The first three days of the cycle are based on a low-carb meal. Protein is recommended in an amount of 3 to 5 grams per kilogram of your weight. The amount of carbohydrates calculated for this period should be only 0.5-1 grams.
The next two days are high-carb. Carbohydrate intake increases and is 5-6 grams per kilogram of your weight. Protein intake these days is reduced to 1-1.5 g.
- From 1 to 4 days, carbohydrate-free nutrition is recommended. (Protein - 3-5g, carbohydrates - 0.5-1g) Calculation per 1 kilogram of body weight. The first two days your body tries to feed on its own, due to its own glycogen - a convenient fuel. By switching to such self-sufficiency, your body quickly uses glycogen stores in your muscles and liver. Then the smart body begins to break down its fat reserves. By the end of the second day there is a maximum acceleration. Further, the body includes protective functions, perceiving a lack of carbohydrates as a life-threatening situation. Metabolism and the course of the process of dumping fat mass slows down. Because your body is trying to store fat reserves in reserve and is taken for muscle cells. This explains the rapid weight loss at the beginning of the "hungry" diet and the freezing of the dump for the next 2-3 days. Stimulate the metabolism, moving on to the 5th day of the diet.

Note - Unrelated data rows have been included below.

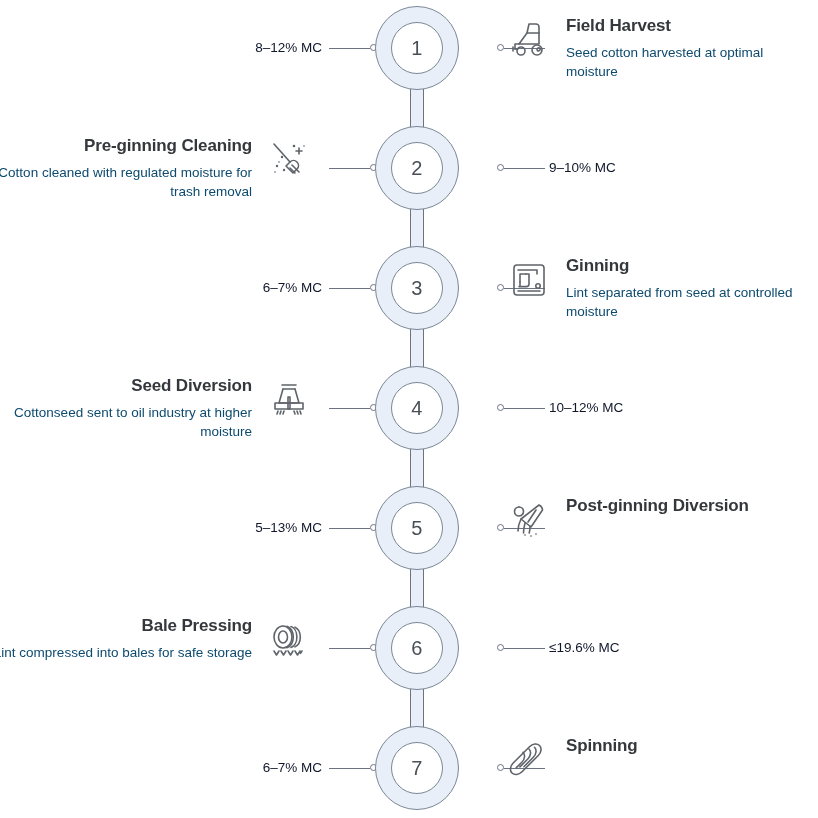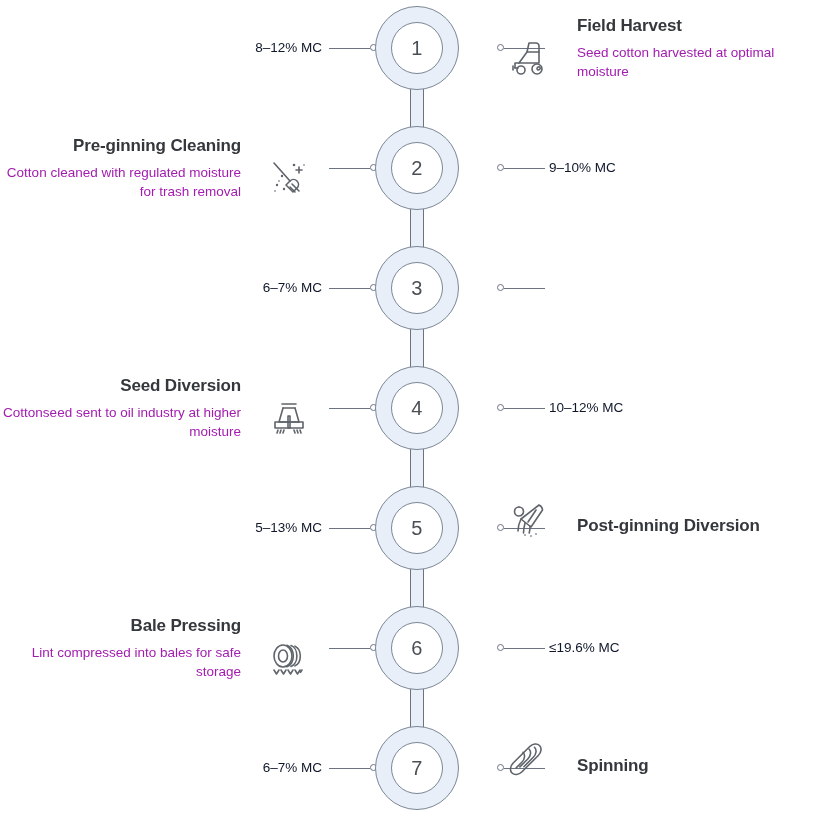--- a/index.html
+++ b/index.html
@@ -109,41 +109,41 @@
     line-height: 1;
     z-index: 2;
   }
   .mc-label.left  { right: 496px; text-align: right; }
   .mc-label.right { left: 549px;  text-align: center; }
 
   
   .content {
     position: absolute;
     display: flex;
-    align-items: flex-end;
-    gap: 25px;
+    align-items: flex-start;
+    gap: 14px;
     z-index: 2;
   }
   .content.right { left: 506px; width: 300px; }
   .content.left  { right: 506px; width: 320px; flex-direction: row-reverse; }
 
   .content .texts { flex: 1 1 auto; }
   .content.left .texts { text-align: right; }
 
   .c-title {
     font-size: 17px;
     font-weight: bold;
     color: #34383d;
     line-height: 1.25;
     margin: 0 0 7px 0;
     letter-spacing: -.15px;
   }
   .c-desc {
     font-size: 13.5px;
-    color: #a21caf;
+    color: #0c4a6e;
     line-height: 1.42;
     margin: 0;
   }
 
   .c-icon {
     flex: 0 0 auto;
     width: 46px;
     height: 46px;
     margin-top: 2px;
     display: block;
@@ -234,20 +234,37 @@
     </div>
     <div class="stub left" style="top: 284px;">
       <div class="rule"></div>
       <div class="dot"></div>
     </div>
     <div class="stub right" style="top: 284px;">
       <div class="rule"></div>
       <div class="dot"></div>
     </div>
     <div class="mc-label left" style="top: 281px;">6–7% MC</div>
+    <div class="content right" style="top: 255px;">
+      <span class="c-icon">
+        <svg viewBox="0 0 46 46">
+          <rect fill="none" stroke="#5f646b" stroke-width="1.6" stroke-linecap="round" stroke-linejoin="round" x="8" y="8" width="30" height="30" rx="3"></rect>
+          <path fill="none" stroke="#5f646b" stroke-width="1.6" stroke-linecap="round" stroke-linejoin="round" d="M12 13h19v4"></path>
+          <path fill="none" stroke="#5f646b" stroke-width="1.6" stroke-linecap="round" stroke-linejoin="round" d="M20 17h-6v8"></path>
+          <path fill="none" stroke="#5f646b" stroke-width="1.6" stroke-linecap="round" stroke-linejoin="round" d="M20 17h3v10c0 1.5-1.2 2.6-2.6 2.6H13"></path>
+          <path fill="none" stroke="#5f646b" stroke-width="1.6" stroke-linecap="round" stroke-linejoin="round" d="M14 25v4"></path>
+          <path fill="none" stroke="#5f646b" stroke-width="1.6" stroke-linecap="round" stroke-linejoin="round" d="M12 34h22"></path>
+          <circle fill="none" stroke="#5f646b" stroke-width="1.6" stroke-linecap="round" stroke-linejoin="round" cx="32" cy="29" r="2.2"></circle>
+        </svg>
+      </span>
+      <div class="texts">
+        <div class="c-title">Ginning</div>
+        <div class="c-desc">Lint separated from seed at controlled moisture</div>
+      </div>
+    </div>
     <div class="node" style="top: 366px;">
       <div class="node-inner">
         <span class="node-num">4</span>
       </div>
     </div>
     <div class="stub left" style="top: 404px;">
       <div class="rule"></div>
       <div class="dot"></div>
     </div>
     <div class="stub right" style="top: 404px;">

- On day 5, increase the carbohydrate content and reduce the amount of protein (Carbohydrates bring up to 5-6 grams. Proteins - only 1-2 grams) Regarding the weight of your body. The mechanism of change is simple. We boost metabolism with additional carbohydrates, which replenish glycogen stores. The body spends fat reserves during this period.
Changing the scheme is permissible in any sequence convenient for you. For example, on weekends you can load with carbohydrates, and from Monday to Friday, almost eliminate them from the diet. The individuality of the scheme implies your choice. You can experiment. In any case, you can make sure that the principle of alternation in combination with a carbohydrate-free diet is a very effective way to reduce weight.

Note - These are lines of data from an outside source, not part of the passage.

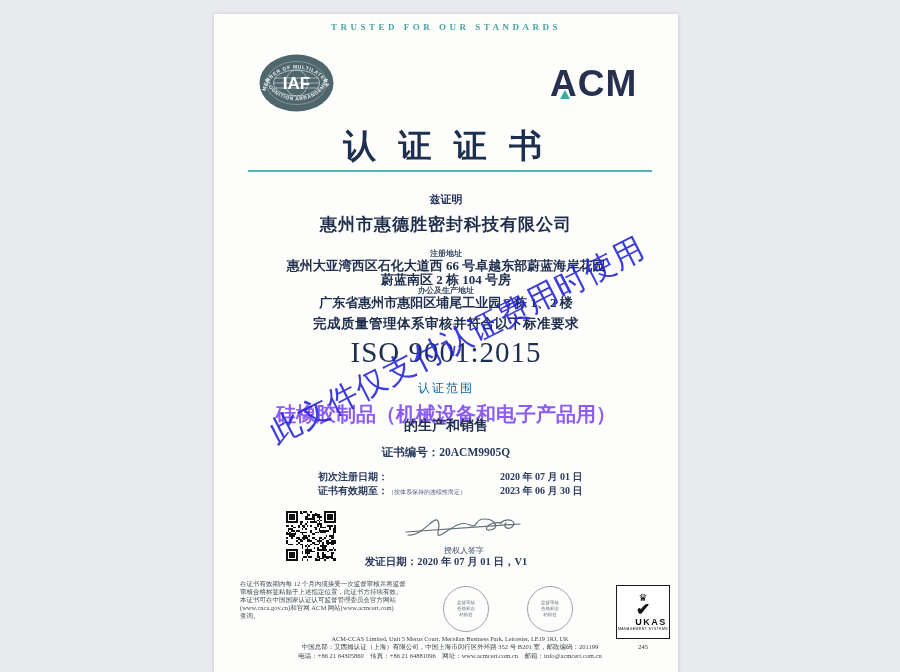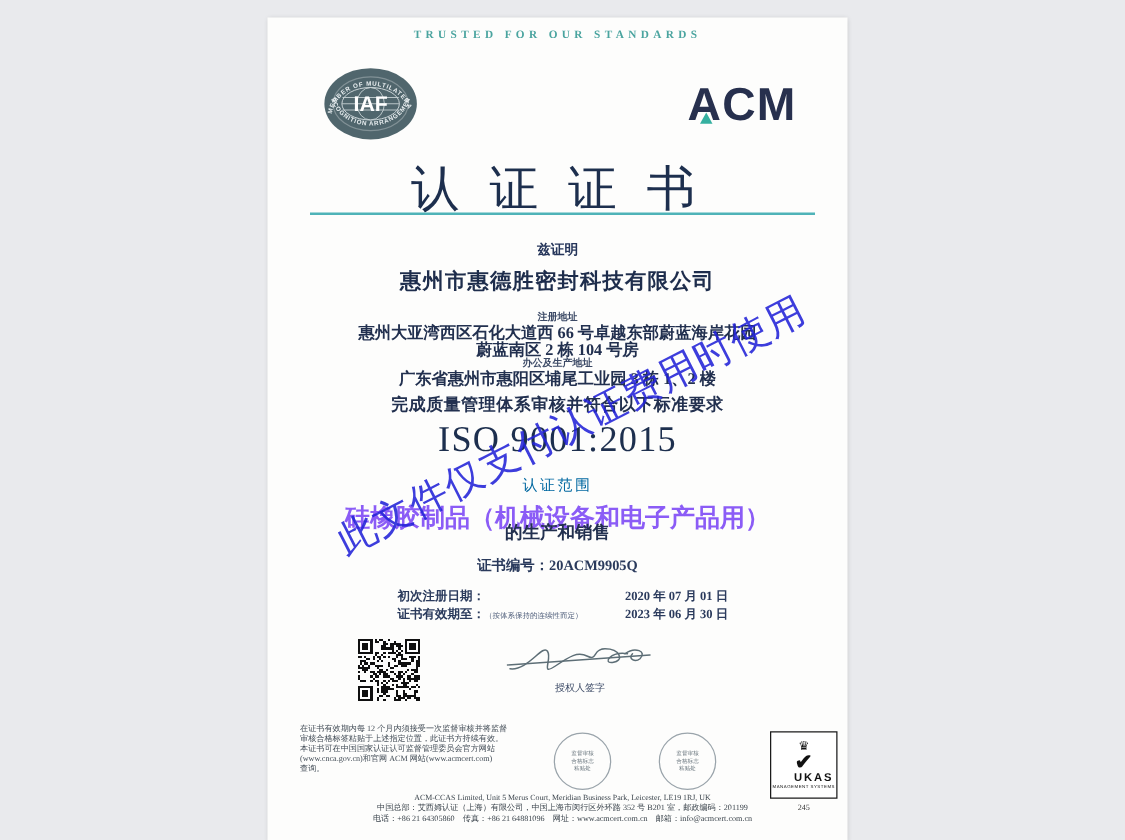--- a/index.html
+++ b/index.html
@@ -28,21 +28,21 @@
     font-family:"Liberation Sans","DejaVu Sans",sans-serif;
     font-weight:900; font-size:37px; letter-spacing:1px; color:#27304e; line-height:40px;
   }
   .acm-tri {
     position:absolute; left:10px; top:26px; width:0; height:0;
     border-left:5px solid transparent; border-right:5px solid transparent;
     border-bottom:9px solid #35b0a0;
   }
 
   .title {
-    top:110px; font-size:39px; font-weight:normal; letter-spacing:7px; color:#1d2f4e;
+    top:110px; font-size:33px; font-weight:bold; letter-spacing:7px; color:#1d2f4e;
   }
   .rule { left:34px; top:156px; width:404px; height:2px; background:#4fb3b8; }
 
   .certify { top:178px; font-size:11px; font-weight:bold; color:#25355a; }
   .company { top:199px; font-size:17px; font-weight:bold; color:#1e2d4c; letter-spacing:1px; }
   .credit  { top:223px; font-size:8px; color:#3c4a66; }
   .addr-label { font-size:8px; font-weight:bold; color:#3c4a66; }
   .reg-label   { top:234px; }
   .addr1 { top:243px; font-size:13px; font-weight:bold; color:#22304f; }
   .addr2 { top:257px; font-size:13px; font-weight:bold; color:#22304f; }
@@ -448,20 +448,21 @@
   </div>
 
   <div class="abs sig">
     <svg width="120" height="32" viewBox="0 0 120 32" fill="none" stroke="#5d6e76" stroke-width="1.2" stroke-linecap="round">
       <path d="M4,24 C18,26 30,4 34,10 C38,16 28,30 40,22 C52,14 58,10 66,14 C74,18 70,8 80,8 C92,8 96,18 86,19 C78,20 84,10 98,12"></path>
       <path d="M2,21 L116,13"></path>
       <path d="M96,12 C104,6 114,10 108,16 C104,19 98,16 102,12"></path>
     </svg>
   </div>
   <div class="abs sig-caption">授权人签字</div>
+  <div class="abs ctr issue">发证日期：2020 年 07 月 01 日，V1</div>
 
   <div class="abs footnote">
     <div>在证书有效期内每 12 个月内须接受一次监督审核并将监督</div>
     <div>审核合格标签粘贴于上述指定位置，此证书方持续有效。</div>
     <div>本证书可在中国国家认证认可监督管理委员会官方网站</div>
     <div>(www.cnca.gov.cn)和官网 ACM 网站(www.acmcert.com)</div>
     <div>查询。</div>
   </div>
 
   <div class="abs seal seal1">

Carbohydrate rotation has many advantages
- There is an activation of metabolism. With a constant change in the ratio of proteins-carbohydrates, and carbohydrates-proteins, the metabolism does not slow down.
- Physical well-being. With this diet, you can do fitness in the gym, choosing 3-4 days for classes. The ideal time for classes is the morning of 4 days.
- The psychological state is excellent. Drowsiness and lethargy are absent. The diet can be varied and on the day of the "high" intake of carbohydrates, you can treat yourself to delicious.